Required work
Each line from the one containing "- Code for CSS" through the final line of the records is to be repeated exactly, with no additions.

Data in this exercise

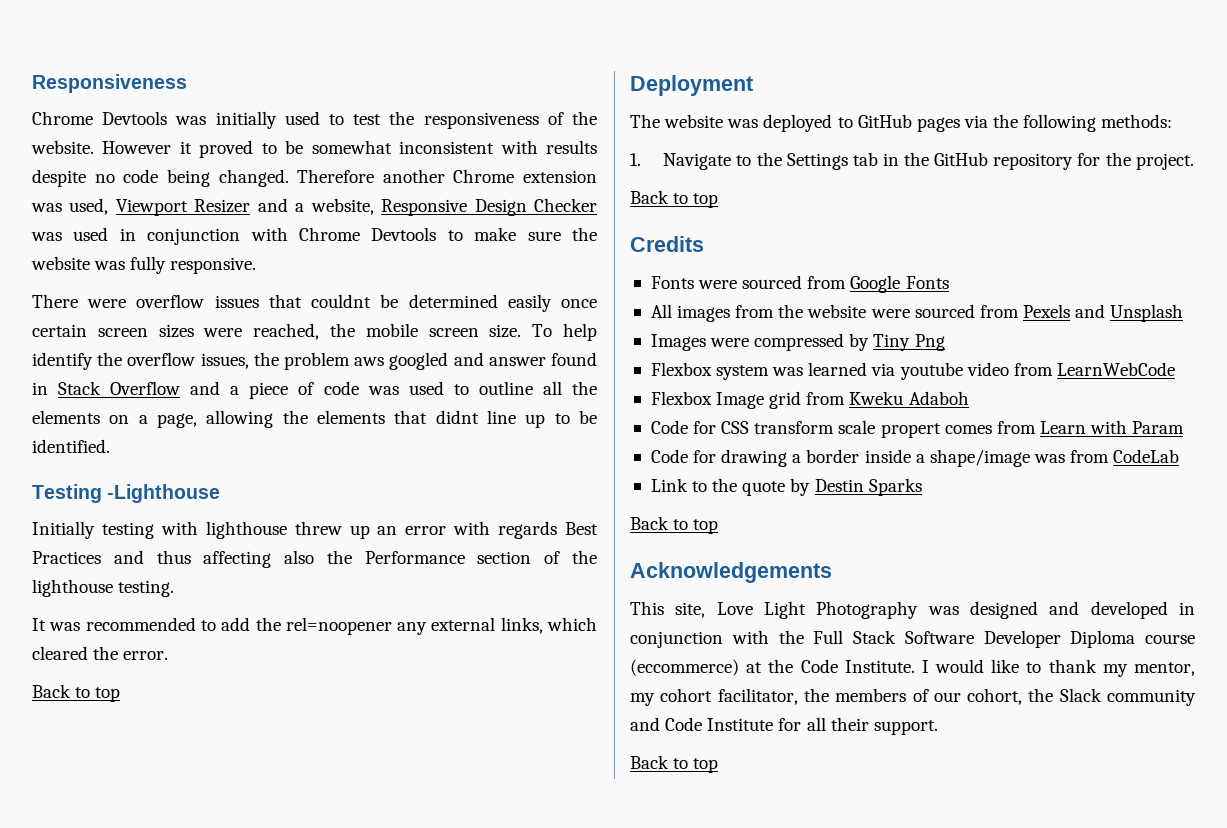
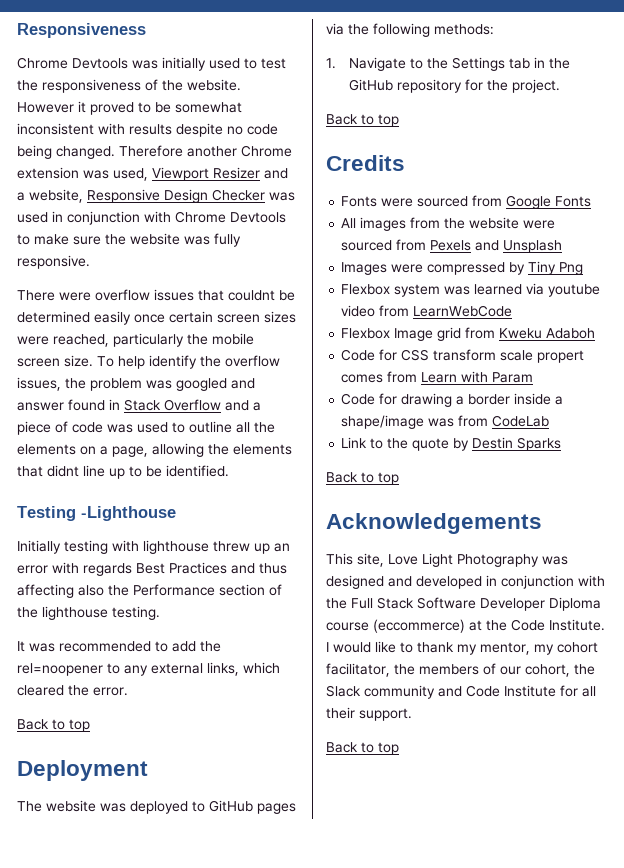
- There were overflow issues that couldnt be determined easily once certain screen sizes were reached, the mobile screen size.
+ There were overflow issues that couldnt be determined easily once certain screen sizes were reached, particularly the mobile screen size.
- To help identify the overflow issues, the problem aws googled and answer found in Stack Overflow and a piece of code was used to outline all the elements on a page, allowing the elements that didnt line up to be identified.
+ To help identify the overflow issues, the problem was googled and answer found in Stack Overflow and a piece of code was used to outline all the elements on a page, allowing the elements that didnt line up to be identified.
- It was recommended to add the rel=noopener any external links, which cleared the error.
+ It was recommended to add the rel=noopener to any external links, which cleared the error.

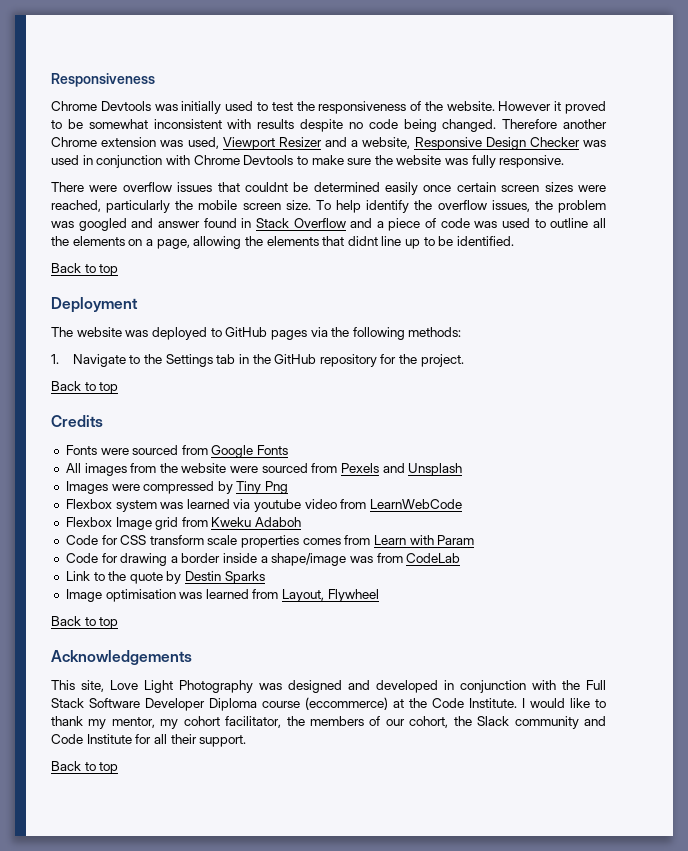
- Testing -Lighthouse
- Initially testing with lighthouse threw up an error with regards Best Practices and thus affecting also the Performance section of the lighthouse testing.
- It was recommended to add the rel=noopener to any external links, which cleared the error.
- Code for CSS transform scale propert comes from Learn with Param
+ Code for CSS transform scale properties comes from Learn with Param
+ Image optimisation was learned from Layout, Flywheel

Response area
- Code for CSS transform scale propert comes from Learn with Param
+ Code for CSS transform scale properties comes from Learn with Param
+ Image optimisation was learned from Layout, Flywheel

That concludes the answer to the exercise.